YOUR INSTRUCTIONS: Nothing is needed except the lines below that run from the one with "html: none ->" through the one with "font-size: 10px ->", repeated exactly.

SUPPLIED MATERIAL:
##############################

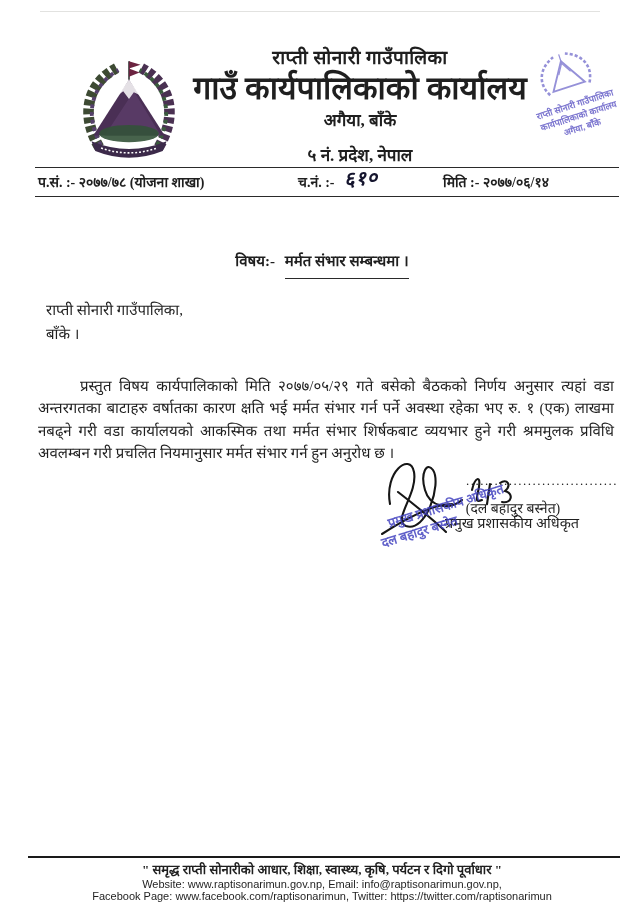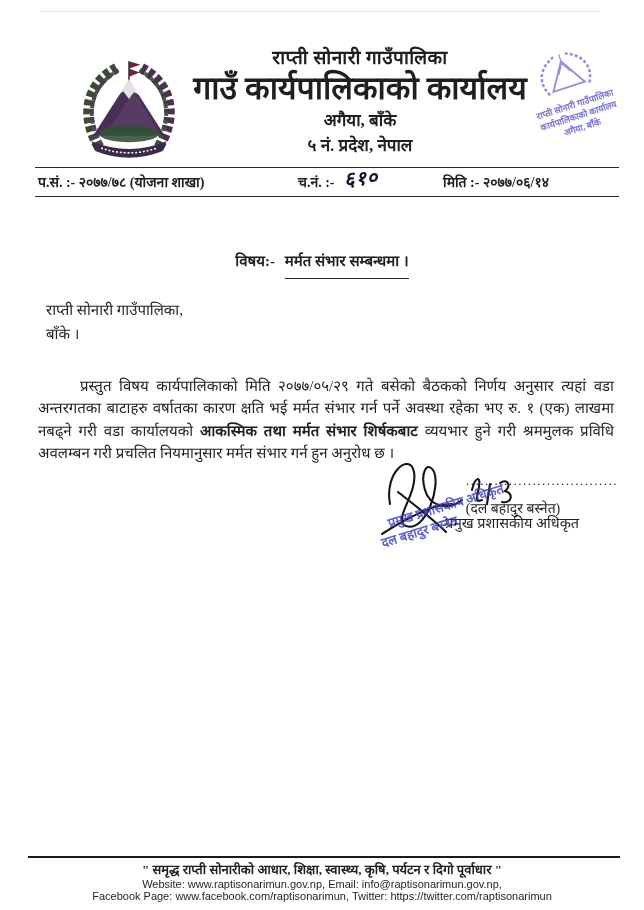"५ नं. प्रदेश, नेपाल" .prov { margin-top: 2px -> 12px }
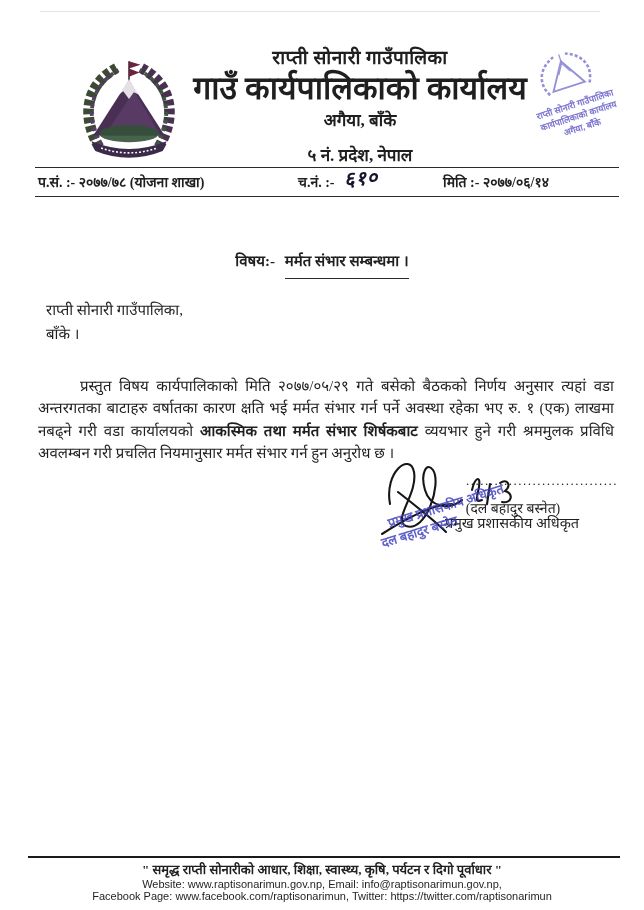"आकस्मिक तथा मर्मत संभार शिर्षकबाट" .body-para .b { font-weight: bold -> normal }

##############################

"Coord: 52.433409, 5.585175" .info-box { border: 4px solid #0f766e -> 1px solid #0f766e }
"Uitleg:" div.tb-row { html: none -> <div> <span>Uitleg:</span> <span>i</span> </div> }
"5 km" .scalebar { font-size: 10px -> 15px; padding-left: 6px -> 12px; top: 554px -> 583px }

##############################

SOLUTION TO THE EXERCISE:
"Uitleg:" div.tb-row { html: none -> <div> <span>Uitleg:</span> <span>i</span> </div> }
"5 km" .scalebar { font-size: 10px -> 15px; padding-left: 6px -> 12px; top: 554px -> 583px }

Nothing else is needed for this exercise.